Keempat pemuda di hadapan Diko mengangguk-angguk pasti dengan raut wajah dan pandangan berbinar. Apalagi Remi dan Jono yang merasa lumayan lega karena ada satu masalah Diko yang akhirnya memiliki jalan keluar.
Setelah merasa cukup menimbang dan otak sudah buntu karena tidak bisa memikirkan alternatif lain, akhirnya Diko mengiyakan ide Toni tadi. “Hmm, kartu ATM dan buku tabunganku ada di dalam ransel. Kita mesti balik dulu ke bunker atau gimana?” tanya Diko.
Toni jadi memijat pelipis mendengar pertanyaan Diko. “Ngg… kalau harus bolak balik gimana, yaaa? Aku ‘sih nggak oke. Yang lain gimana?” Toni menatap teman-temannya satu persatu dengan wajah lelah.

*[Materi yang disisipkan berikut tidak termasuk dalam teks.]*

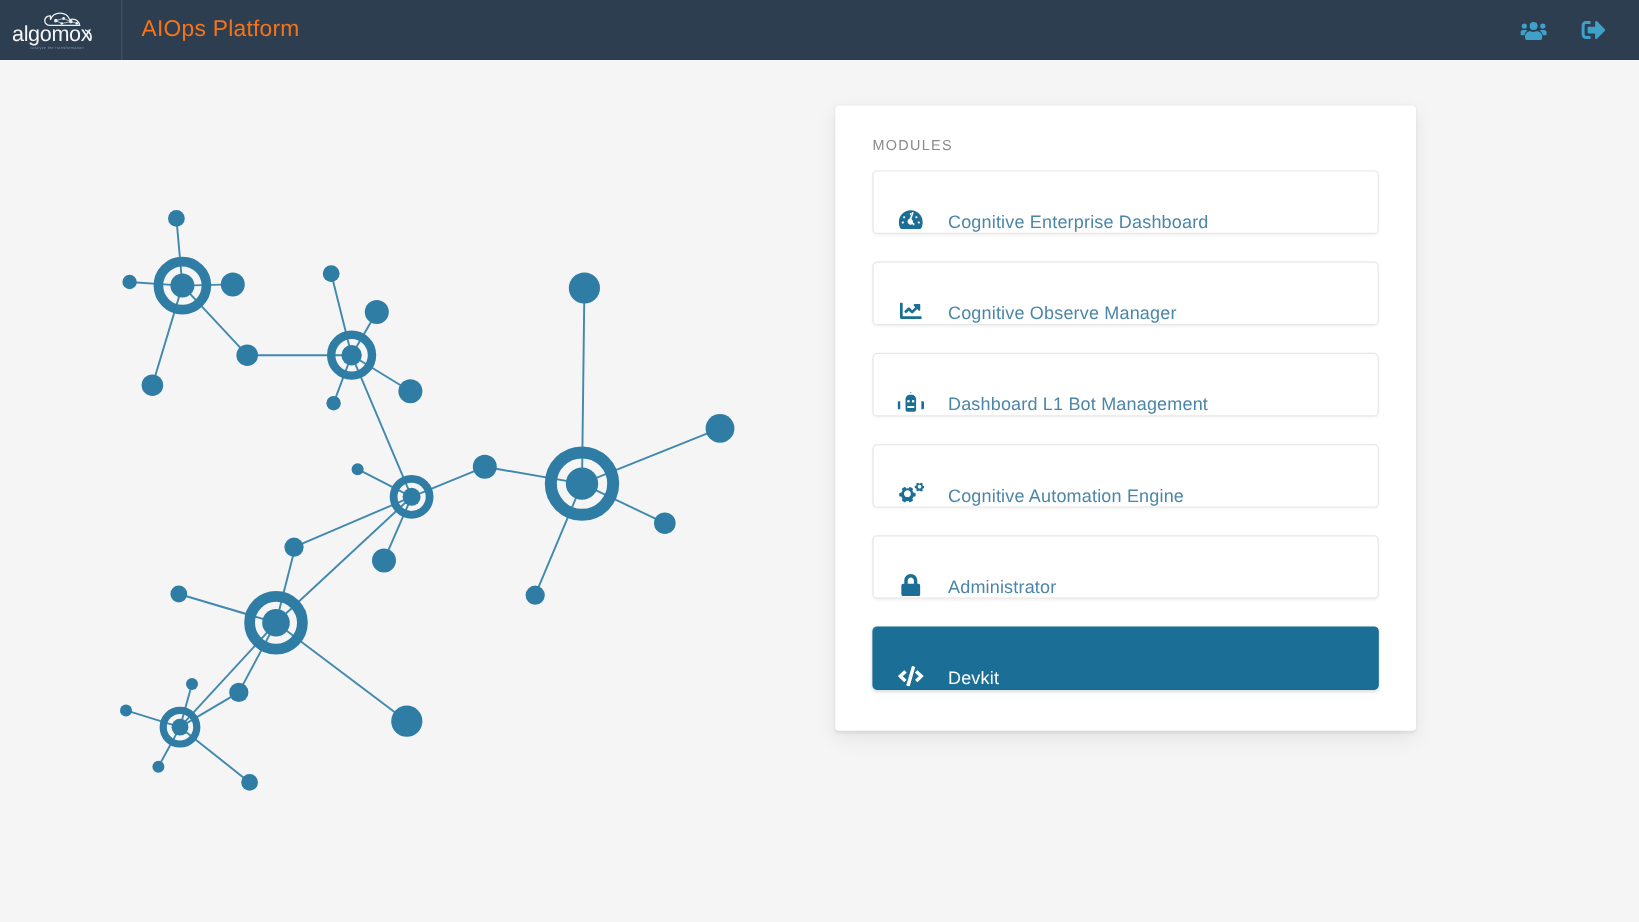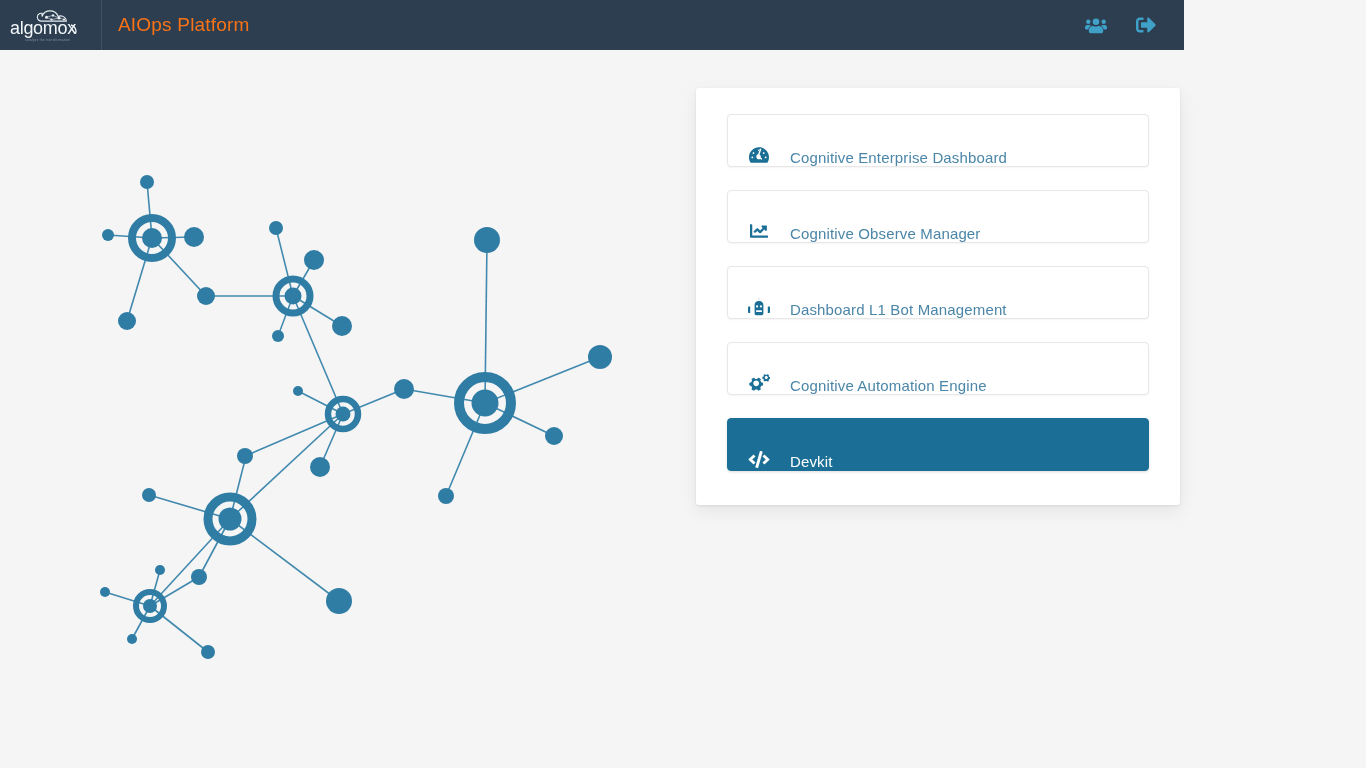"algomox" .topbar { width: 1184px -> 1366px }
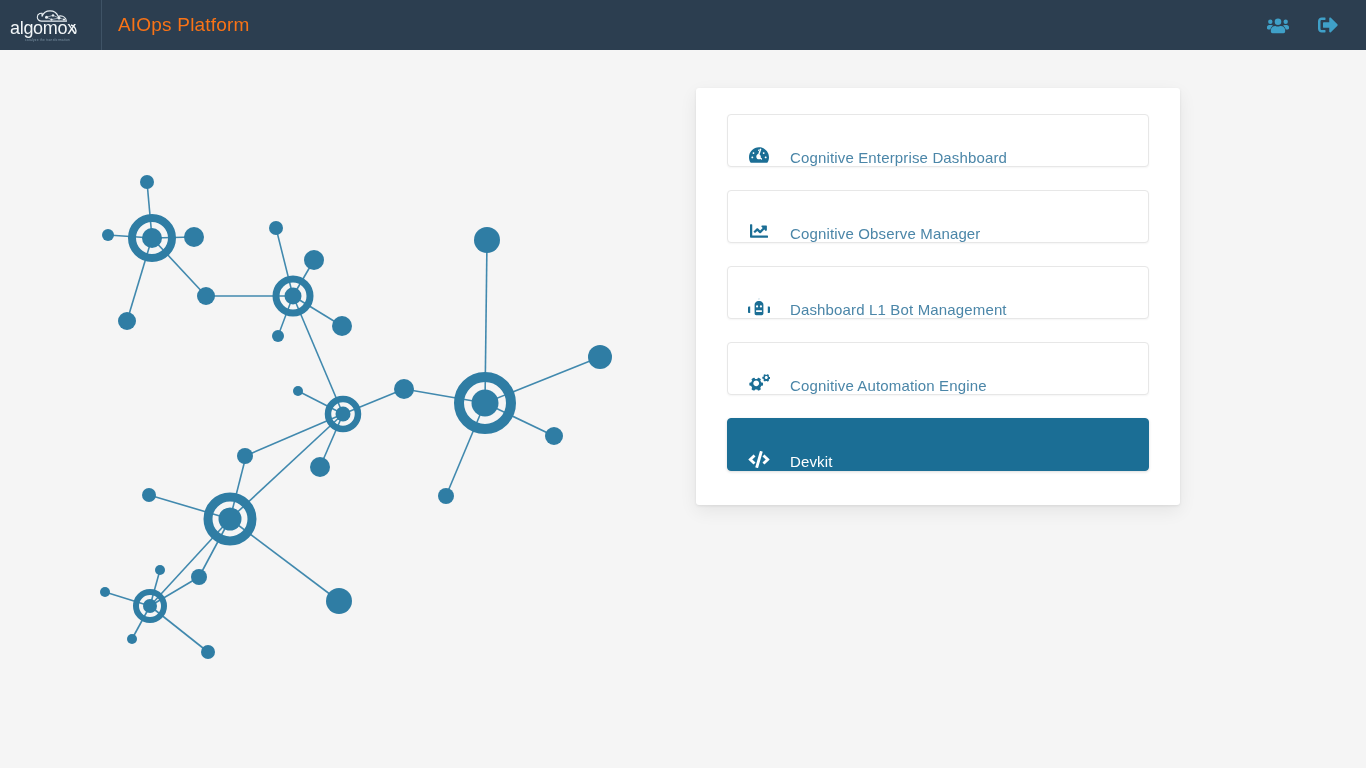"MODULES" div.modules-label { html: none -> <div>MODULES</div> }
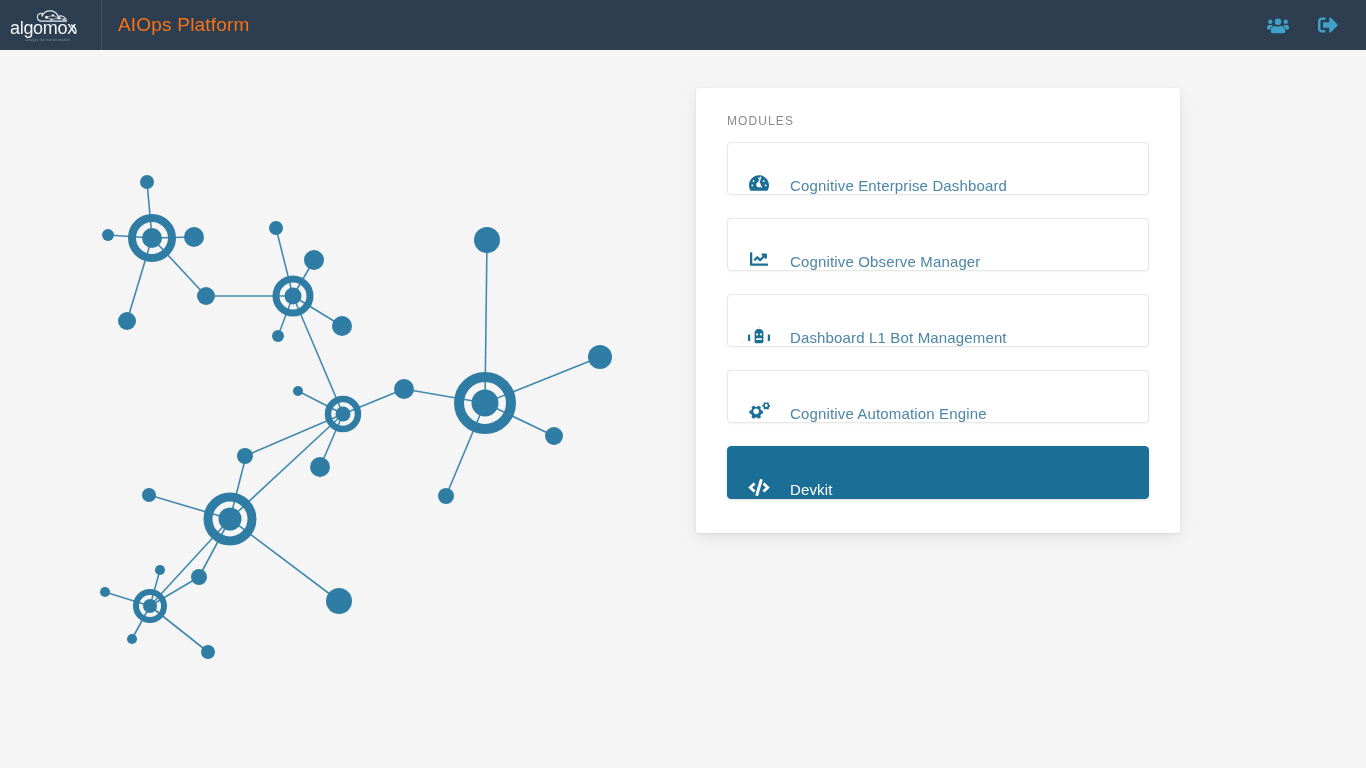"Administrator" div.module-card { html: none -> <div> <span> <svg> <path></path> </svg> </span> <span>Administrator</span> </div> }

“Hhh… aku juga nggak oke kalau mesti bolak balik lagi,” Jono memasang tubuh lunglai sambil menatap Diko dengan sorot mata memelas.
“Atau ngambil uangnya sekalian saja pas kalian lanjut jalan ke ibu kota. Nggak jadi bolak balik, ‘kan,” usul Asrul.
“Bentar, gini aja. Untuk mencegah hal-hal yang tidak terduga, mendingan kau ambil uangnnya sekarang, Ko. Inget-inget aja berapa jumlah di rekening kamu waktu terakhir kali kamu lihat,” tutur Remi. “Nah, nanti begitu kita sampai di bunker, kamu tinggal kasih kartu ATM kamu ke Toni. Jadi nanti kalau Toni keluar bunker untuk mencari makanan, bisa sekalian Toni yang taruh kartu ATM kamu di sini,” lanjut Remi.
Remi cuma ingin kesempatan ini benar-benar Diko ambil. Karena ia berpikiran jika nanti tiba-tiba terjadi gempa bumi lagi atau suatu keanehan alam lain lalu gedung bank ini runtuh, hilang sudah kesempatan Diko. Karena bukan tidak mungkin mereka tidak akan pernah lagi menemukan gedung bank seperti ini. Mana tahu di ibu kota nanti malah sudah tidak ada gedung-gedung.